Понимал Пётр Иванович Стрелкин, что женщина от горя и «плакончика» своего умом тронулась, но помочь решил и надежду вселил. Решил провести обряд, о котором у американского писателя Кинга вычитал. Знал ведь, чем может закончиться! Но сострадание к Татьяниному горю перевесило.
Дед взял варган, настроился. Монотонно варган разрезывал воздух, словно ветер дул через дерево, повреждённое грозовой молнией.
– Татьяна, запоминайте и повторяйте слова! А я буду играть!
Алексей, Алёшенька, мышак,
Сделай, сделай оборотный шаг!
Возвернись из скопища миров,
Чтобы жить с хозяйкой милой вновь!
Поднимись из бездн небытия,
Где душа мышиная твоя!
Алексей дух взываю песней,
Ты, мышак Алёшенька, воскресни!
Запах болиголова становится нестерпимым, заунывный звук варгана вспарывает вечность! Татьяна завывает в пятый раз: «Мышак! Алёшенька!
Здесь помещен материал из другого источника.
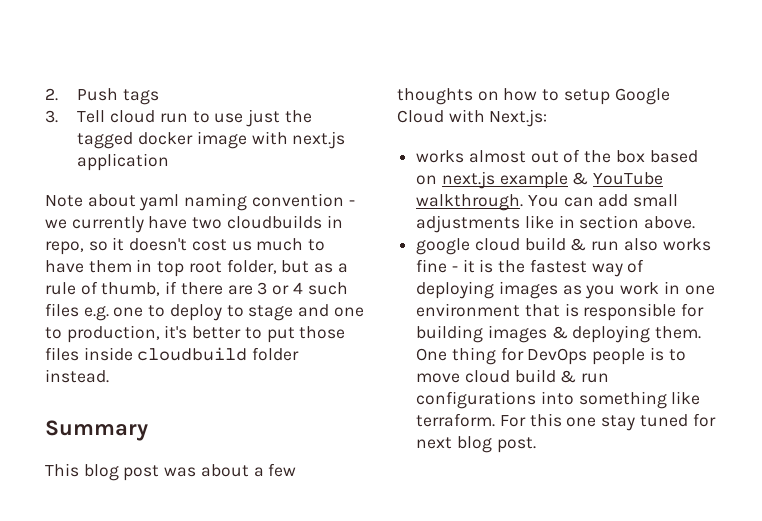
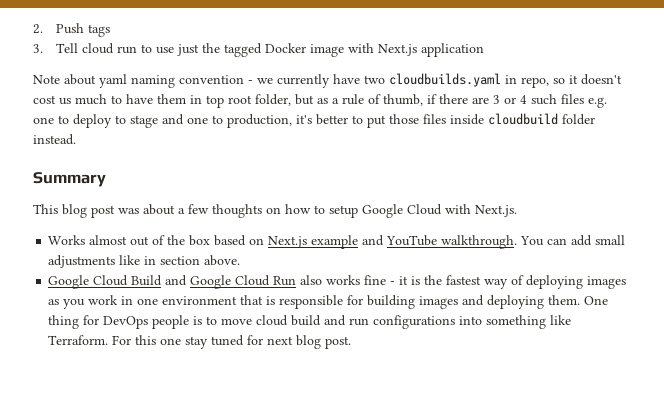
[138,132,194,145] docker -> [264,43,306,53] Docker
[292,131,346,149] next.js -> [377,44,417,56] Next.js
[226,215,322,229] cloudbuilds -> [389,73,501,87] cloudbuilds.yaml
[489,109,548,127] [416,150,465,163] Next.js: // works -> [475,205,517,217] [48,235,86,245] Next.js. // Works
[441,171,589,189] next.js example & -> [268,235,385,249] Next.js example and
[416,237,620,255] google cloud build & run -> [48,275,297,289] Google Cloud Build and Google Cloud Run
[551,326,568,339] & -> [462,295,485,306] and
[560,370,577,383] & -> [324,315,347,326] and
[416,413,496,427] terraform. -> [48,335,109,345] Terraform.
Воскресни!»
В центре пентаграммы, что была начертана мелом по сукну, тихонько дёрнулась серая лапка и приоткрылась красная бусина глаза; сморщилась маленькая мордочка, будто хотела чихнуть; мелкий язычок плотоядно облизнулся. Тётка Татьяна готова была расцеловать и деда Петра Ивановича Стрелкина, и ожившего мышака Алексея! Но оккультиста что–то настораживало…
«Всмотритесь, этот знак начертан плохо. Наружный угол вытянут в длину и оставляет ход, загнувшись с края!» Какой-то дым тянется из-под сукна с пентаграммой, стойкий запах серы перебивает дух болиголова. «О, ужас, силы небесные! Что же мы натворили?! Какую силу разбудили!» – бормотал дед, но Татьяна его уже не слышала…
В ритуальную залу нежданно ворвалась супруга Петра Ивановича Стрелкина!..
Что случилось дальше, мы узнаем чуть позже, потому что рассказ наш вынужден уйти в другую сторону… Терпение, дорогой читатель!